No campo profissional, o Picarelli até a pandemia, e agora nesse plano de maratona a Rita, são os grandes heróis. A Rita tem me ajudado a entender melhor meu corpo e encontrar a melhor forma de vencer as barreiras impostas pela distância e também me apresentou pessoas que fazem parte do meu treino, mesmo que às vezes façamos os treinos em momentos separados: Bibiana, Fabricio, Will, Sérgio, entre outras pessoas que estão se desafiando para cumprir a meta de correr uma maratona.

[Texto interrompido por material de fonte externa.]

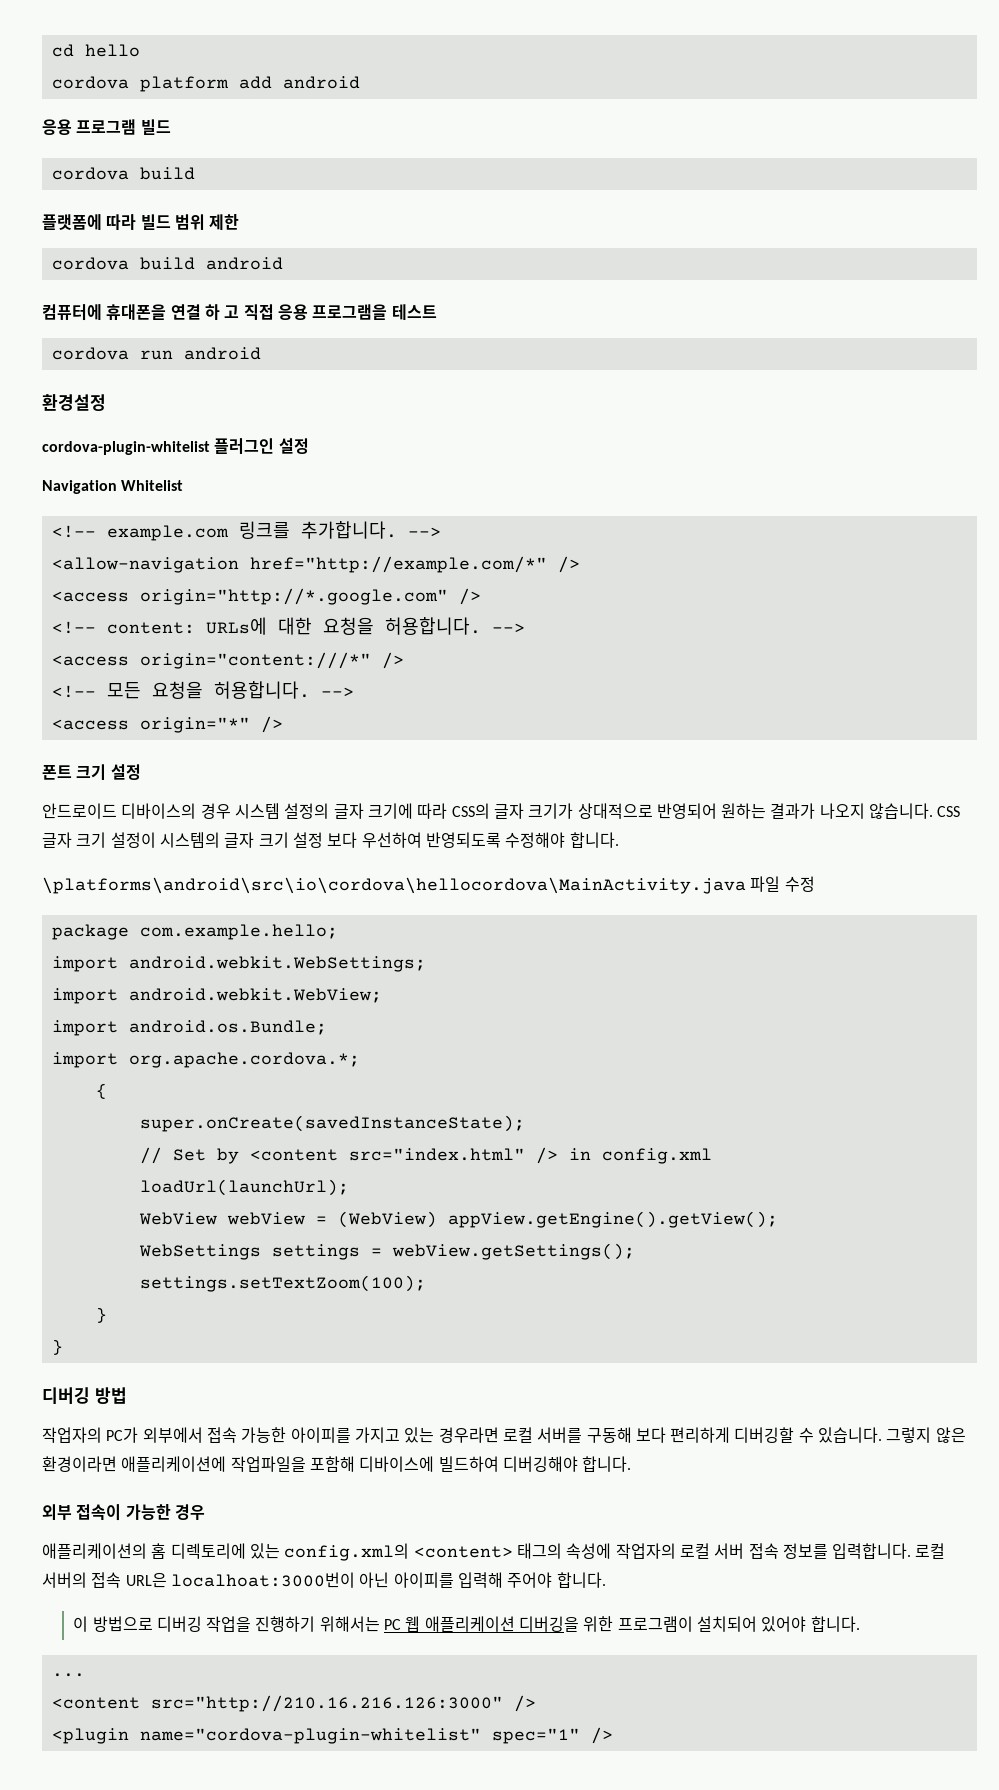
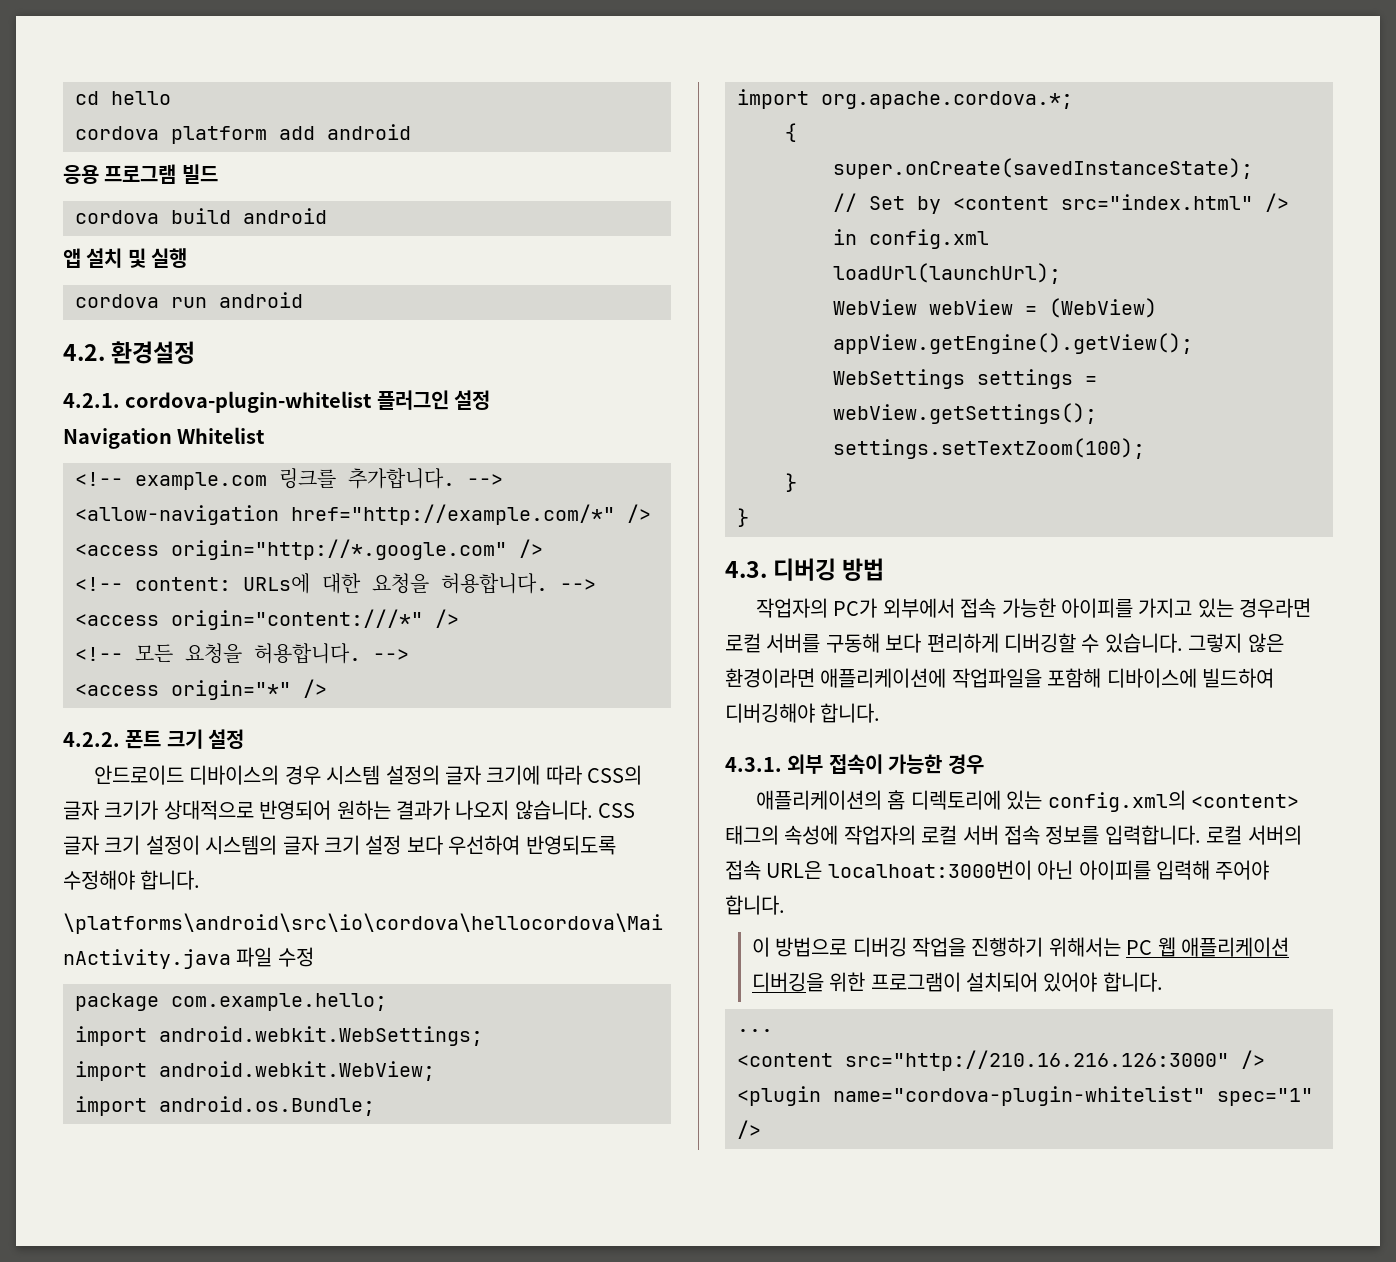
  응용 프로그램 빌드
- cordova build
- 플랫폼에 따라 빌드 범위 제한
  cordova build android
- 컴퓨터에 휴대폰을 연결 하 고 직접 응용 프로그램을 테스트
+ 앱 설치 및 실행
- 환경설정
+ 4.2. 환경설정
- cordova-plugin-whitelist 플러그인 설정
+ 4.2.1. cordova-plugin-whitelist 플러그인 설정
- 폰트 크기 설정
+ 4.2.2. 폰트 크기 설정
- 디버깅 방법
+ 4.3. 디버깅 방법
- 외부 접속이 가능한 경우
+ 4.3.1. 외부 접속이 가능한 경우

Esse foi o último treino mais longo.
Agora são 3 semanas de treinos mais amenos, para chegar no dia da corrida. Essa, vai inaugurar algo novo: superar a distância de 42km e seguir correndo por mais tempo, mais do que as atuais 3 horas e 10 minutos que corri hoje.
Vai ser um belo desafio, que vou fazer com as minhas 3 princesas por perto. Quando elas estão juntas, fica muito mais fácil.